C'est vrai, pense Ford avec amertume. Tout ceci va déjà trop loin. Il est temps d'arrêter ce jeu. Il est temps de tester ses théories et de déterminer ce qui est réel ici, quelles sont les lois de ce monde.

Il pousse avec son esprit, et le contact se rompt. Bill se retrouve devant lui, à bien un mètre de distance, semblant surpris et choqué.

"He, ne joue pas à ça !" s'exclame Bill. Le miel a disparu de sa voix. "Que crois-tu ? Je te faisais une faveur ! Toi aussi, tu es incomplet. Certainement plus que moi, gamin qui n'a même pas un siècle ! Combien de temps crois-tu vivre sans t'ennuyer avec tes souvenirs et ton savoir minuscules ?"

"Tu as fini ?" répond Ford d'un ton glacial.
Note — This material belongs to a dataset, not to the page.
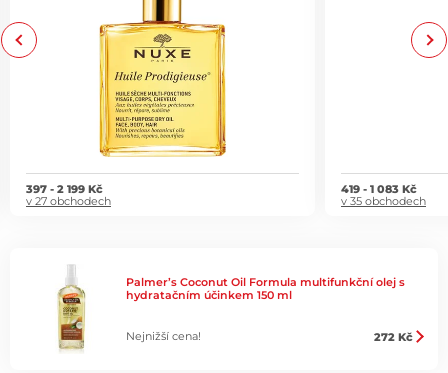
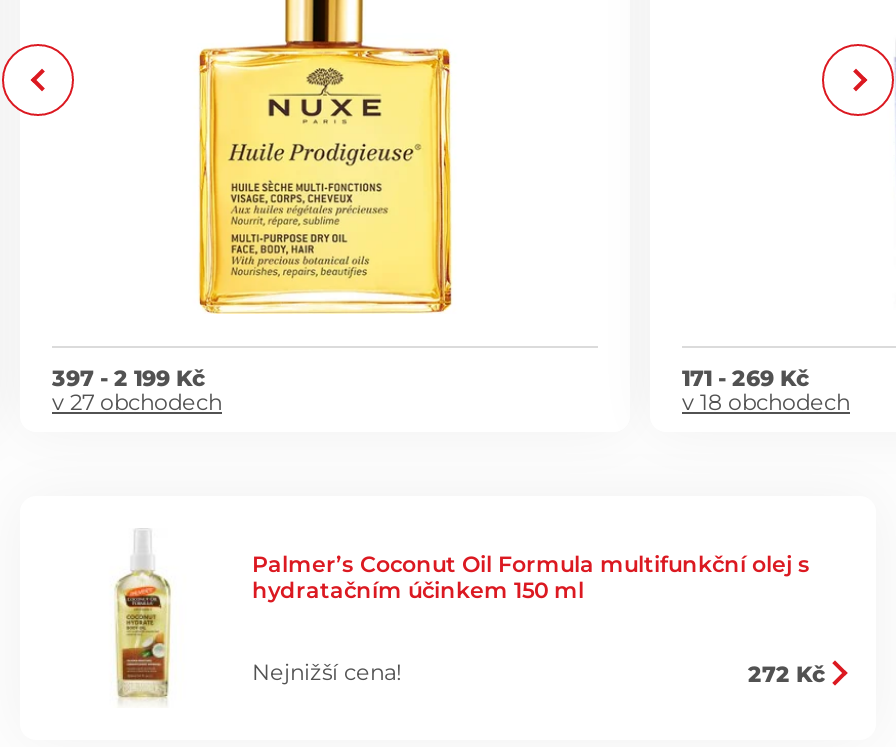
- 419 - 1 083 Kč
+ 171 - 269 Kč

- v 35 obchodech
+ v 18 obchodech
Il se concentre, et l'équivalent d'un coup de vent emporte Bill, le projette derrière lui. Comme c'est approprié. Il sourit, pour la première fois depuis sa mort.

La voix geignarde de Bill le poursuit. "Ton âme est à moi, ou mon âme est à toi, quelle différence ? Nous sommes liés, Sixer. Parce que tu l'as promis, et que je l'ai promis aussi. Je te le promets encore maintenant !"

"Tu n'as pas d'âme." répond Ford sans le regarder, "et je ne possède rien de toi. Je n'en voudrais pas."

"TU ES A MOI !" hurle Bill. "ET JE TE VEUX !"

Il a pris Ford dans sa main devenue géante, le serre à lui faire mal, malgré l'élasticité et la douceur de sa peau.

Un instant, Ford se sent troublé. Il voudrait que cette dernière part soit vraie. Pourquoi ? A-t-il vraiment encore besoin de l'attention de Bill pour croire en sa propre importance ? Ou est-ce tout simplement un espoir de lui faire un peu mal, même un millième de ce que Bill l'a fait souffrir ?

Encore une fois, il invoque toute sa volonté et un champ de force repousse doucement les doigts de Bill. Il sourit.

"Non." répond-il. "Non, je ne le suis plus." Il glisse doucement de sa main, jusqu'à terre.

"Une dimension pour deux." continue-t-il. "Elle est petite, mais nous pouvons bien nous la partager. Laisse-moi tranquille. J'ai vu ton petit numéro de tout à l'heure, tu as de quoi s'amuser. Si vraiment je t'amuse, crée une illusion de moi, et fais-en ce que tu veux."

"Ce n'est pas pareil." dit Bill d'une voix qui tremble de rage.

"Je suppose que non." répond Ford. Il lui tourne le dos et s'éloigne, maintenant son champ de forces. "Mais j'ai eu une illusion de toi, et c'est tout ce que tu mérites."

Il y a dans sa sortie un vicieux sentiment de triomphe. Peut-être, se dira-t-il plus tard, se serait-il effondré de désespoir sans lui.